Isso não quer dizer que conhecer o papa e conversar com ele não foi consolador e profundo; claro que foi. No entanto, o que percebi pessoalmente, o que percebi faltar em todas as reportagens que li ao longo dos anos sobre o que Francisco tem dito, não foi uma aura geral de santidade, mas sim uma qualidade de atenção e foco, um vislumbre de onde o próprio Francisco está consciente do santo mistério.
E é por isso que tenho pensado na pastoralidad nas últimas duas semanas. Depois que saímos da entrevista, verifiquei com amigos e colegas fluentes em língua espanhola. Eu me perguntei se em espanhol simplesmente tinha uma palavra para “pastoralidad” que o inglês só poderia se aproximar, mas descobri que Francisco estava procurando a palavra mesmo em seu espanhol nativo. Percebi isso mesmo durante a entrevista – porque, ao falar da pastoralidad e, mais amplamente, ao falar do trabalho dos pastores, Francisco tem uma intensidade e uma reverência que uma transcrição não pode captar.

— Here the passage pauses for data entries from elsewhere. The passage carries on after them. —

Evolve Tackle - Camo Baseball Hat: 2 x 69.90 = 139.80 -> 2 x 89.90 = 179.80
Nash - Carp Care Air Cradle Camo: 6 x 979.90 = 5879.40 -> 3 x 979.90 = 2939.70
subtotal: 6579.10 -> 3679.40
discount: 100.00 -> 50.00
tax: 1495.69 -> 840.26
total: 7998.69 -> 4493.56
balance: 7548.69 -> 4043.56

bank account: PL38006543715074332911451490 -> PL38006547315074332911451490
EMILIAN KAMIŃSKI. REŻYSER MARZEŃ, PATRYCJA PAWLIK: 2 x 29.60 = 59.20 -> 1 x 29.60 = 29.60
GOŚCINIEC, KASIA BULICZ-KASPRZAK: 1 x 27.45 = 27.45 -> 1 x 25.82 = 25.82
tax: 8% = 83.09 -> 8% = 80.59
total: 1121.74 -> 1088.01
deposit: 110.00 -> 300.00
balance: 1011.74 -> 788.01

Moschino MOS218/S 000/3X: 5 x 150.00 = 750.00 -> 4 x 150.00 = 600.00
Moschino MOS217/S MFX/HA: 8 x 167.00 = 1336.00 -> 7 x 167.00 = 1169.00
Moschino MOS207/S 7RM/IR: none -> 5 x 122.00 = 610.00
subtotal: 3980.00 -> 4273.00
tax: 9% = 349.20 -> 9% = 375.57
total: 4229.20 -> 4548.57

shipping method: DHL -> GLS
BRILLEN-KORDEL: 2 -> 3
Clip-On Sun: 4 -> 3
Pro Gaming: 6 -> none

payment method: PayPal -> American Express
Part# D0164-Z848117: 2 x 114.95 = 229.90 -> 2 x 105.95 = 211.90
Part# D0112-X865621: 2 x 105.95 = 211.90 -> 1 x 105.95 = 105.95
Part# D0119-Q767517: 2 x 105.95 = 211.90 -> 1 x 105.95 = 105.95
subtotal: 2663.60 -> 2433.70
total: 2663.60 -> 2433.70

É semelhante a ouvir um amigo tentar descrever uma experiência poderosa em oração. Ou ouvir alguém tentar expressar o sentimento de um sacramento. Mesmo que as palavras não possam transmitir totalmente o sentimento, e o sentimento esteja apenas apontando para uma realidade maior, ainda há algo poderosamente sagrado, algo que exige reverência, ao ouvir alguém tentar nomeá-lo.
Foi assim que me senti quando o Papa Francisco falou sobre pastoralidad.
As considerações pastorais podem muitas vezes ser tratadas como secundárias – uma camada de acomodação a restrições e limites práticos depois que o verdadeiro trabalho teológico é feito em um nível superior. E tais adaptações práticas são necessárias e vitais. Mas a “pastoral dimension”, como quer que a traduzamos, é muito mais do que isso.
Francisco tem falado com frequência sobre uma tríade que ele chama de “estilo de Deus”: proximidade, compaixão e ternura. Ele quer dizer que é Deus quem pastoreia primeiro; o Pai aproxima-se da nossa humanidade no dom do Filho e o Espírito Santo atrai-nos para o seu amor. Esse é o modelo – ou melhor, o mistério – que a pastoralidad tenta, hesitantemente, nomear. Em vez de considerações práticas que “limitam” verdades teológicas absolutas, a própria proximidade pastoral de Deus conosco e nosso chamado para incorporarmos essa compaixão é a verdade teológica central à qual o Papa Francisco continua voltando.
A teologia usa a palavra “mistério” para nomear verdades cuja riqueza está além da compreensão humana, fontes que não secam por mais que saiam delas. E Francisco está constantemente lembrando à Igreja que existe um tal “mistério pastoral”, uma profundidade da terna e compassiva proximidade de Deus conosco que nunca deixaremos de explorar.
Mas é difícil sustentar tal atenção. Mesmo nesta entrevista, o próprio Francisco nem sempre se mantém fundamentado na resposta pastoral. Em resposta a uma pergunta sobre o que diria a uma mulher que se sente chamada ao sacerdócio, falou sobre os princípios petrinos e marianos na Igreja. Oxalá a sua atenção tivesse sido mais concretamente pastoral, centrada tanto em acompanhar uma mulher nessa experiência como em traçar um quadro teológico para a compreender. Não porque eu assuma que tal acompanhamento levaria necessariamente a uma resposta teológica diferente, mas porque uma profunda atenção pastoral à pessoa nos leva para mais perto de Deus.
E Francisco está sempre nos chamando para nos aproximarmos de Deus, prestando atenção em como Deus trabalha conosco. Em sua resposta sobre a polarização, Francisco disse que o Espírito “não reduz tudo a um valor”, mas “harmoniza as diferenças”. Sua atenção e reverência pelas realidades pastorais me ajudaram a ver que o Espírito não faz essa harmonia escrevendo a partitura completa antes do tempo, mas fazendo-nos cantar juntos.